This feature adds a virtio-serial device to guests running on top of qemu and kvm. It exposes multiple ports to the guest in the form of simple char devices for simple IO between the guest and host userspaces.

Owner

Current status

Detailed Description

Also known as 'vmchannel', a transport mechanism is needed for communication between the host userspace and guest userspace for achieving things like making clipboard copy/paste work seamlessly across the host and guest, locking the guest screen in case the vnc session to the guest is closed and so on. This can be used in offline cases as well, for example with libguestfs to probe which file systems the guest uses, the apps installed, etc.
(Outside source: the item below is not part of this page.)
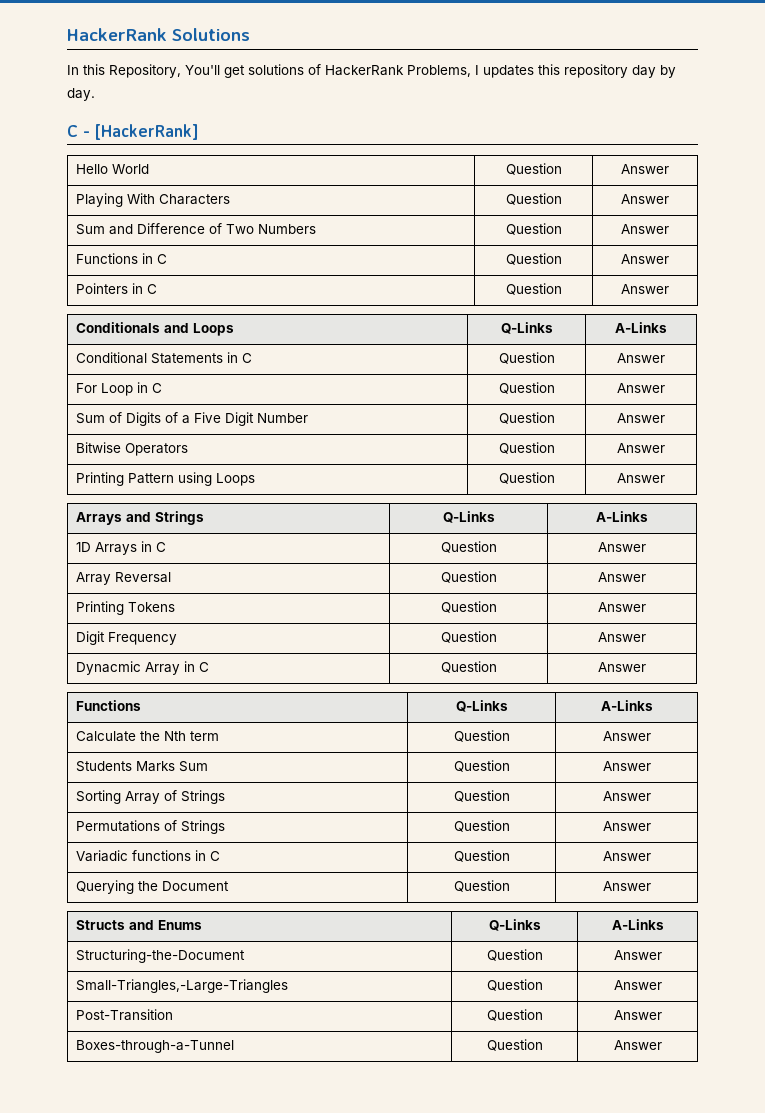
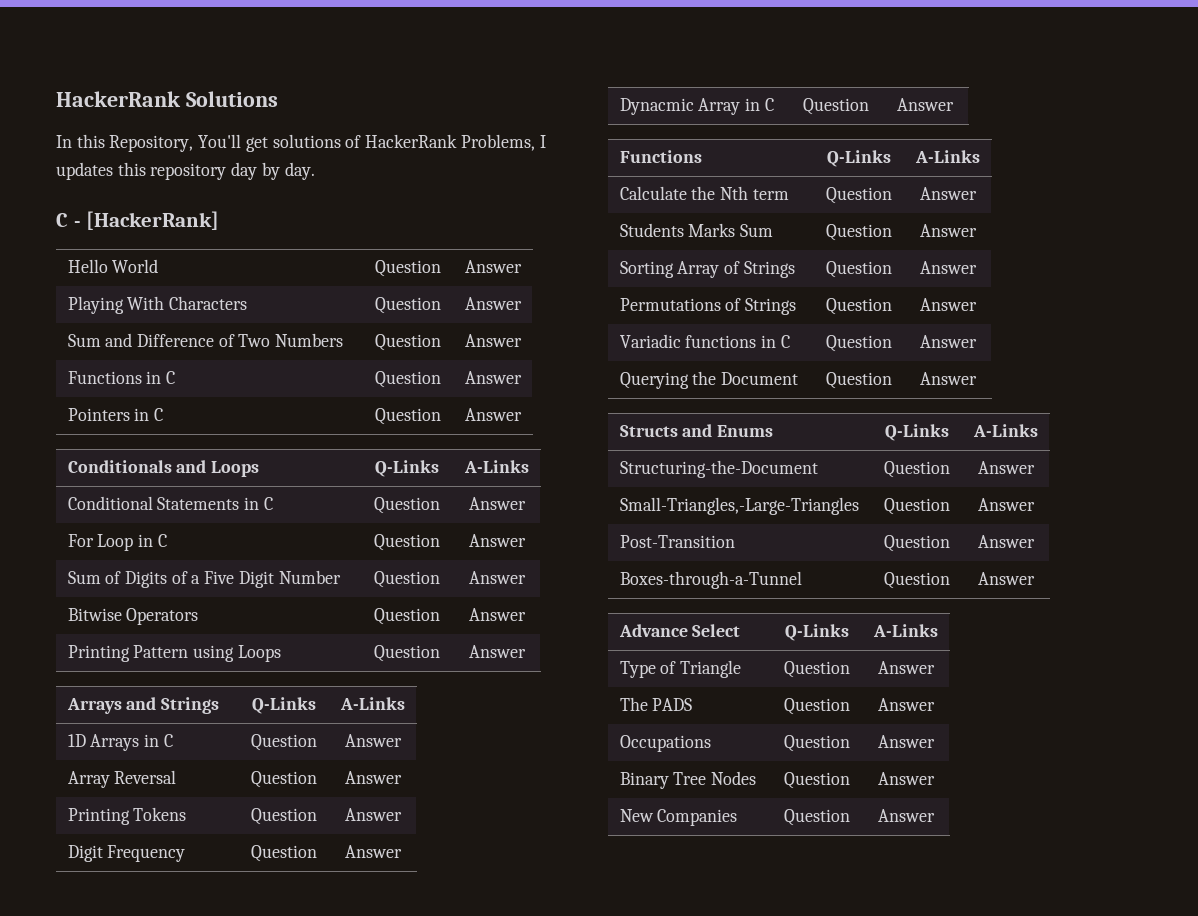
(662, 1045) none -> [618,624,741,637] [784,624,849,641] [872,624,938,637] [619,660,742,678] [783,661,850,678] [877,661,935,674] [619,697,693,711] [783,698,850,715] [877,698,935,711] [619,735,711,752] [783,735,850,752] [877,735,935,748] [619,771,757,789] [783,772,850,789] [877,772,935,785] [619,809,738,826] [783,809,850,826] [877,809,935,822] // Advance Select | Q-Links | A-Links // Type of Triangle | Question | Answer // The PADS | Question | Answer // Occupations | Question | Answer // Binary Tree Nodes | Question | Answer // New Companies | Question | Answer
Virtio-serial is just the transport protocol that will enable such applications to be written. It has two parts: (a) device emulation in qemu that presents a virtio-pci device to the guest and (b) a guest driver that presents a char device interface to userspace applications.

Benefit to Fedora

Some benefits include:

Scope

Changes are required in QEMU and Linux. A few udev rules will have to be added to dynamically create ports for the device.

How To Test

There are quite a few ways to test the functionality:

Git repository for testsuite:

http://fedorapeople.org/gitweb?p=amitshah/public_git/test-virtserial.git

When starting qemu or kvm guests from the command line, add something like this:

-device virtio-serial-pci \
-chardev socket,path=/tmp/foo,id=foo \
-device virtserialport,chardev=foo,name=org.fedoraproject.port.0

This will create a device and expose one serial port to the guest. The guest kernel should load the virtio_console.ko module and expose a /dev/vcon1 port to guest userspace app developers. A sysfs attribute is placed in /sys/class/virtio-console/vcon1/name that contains the text "org.fedoraproject.port.0"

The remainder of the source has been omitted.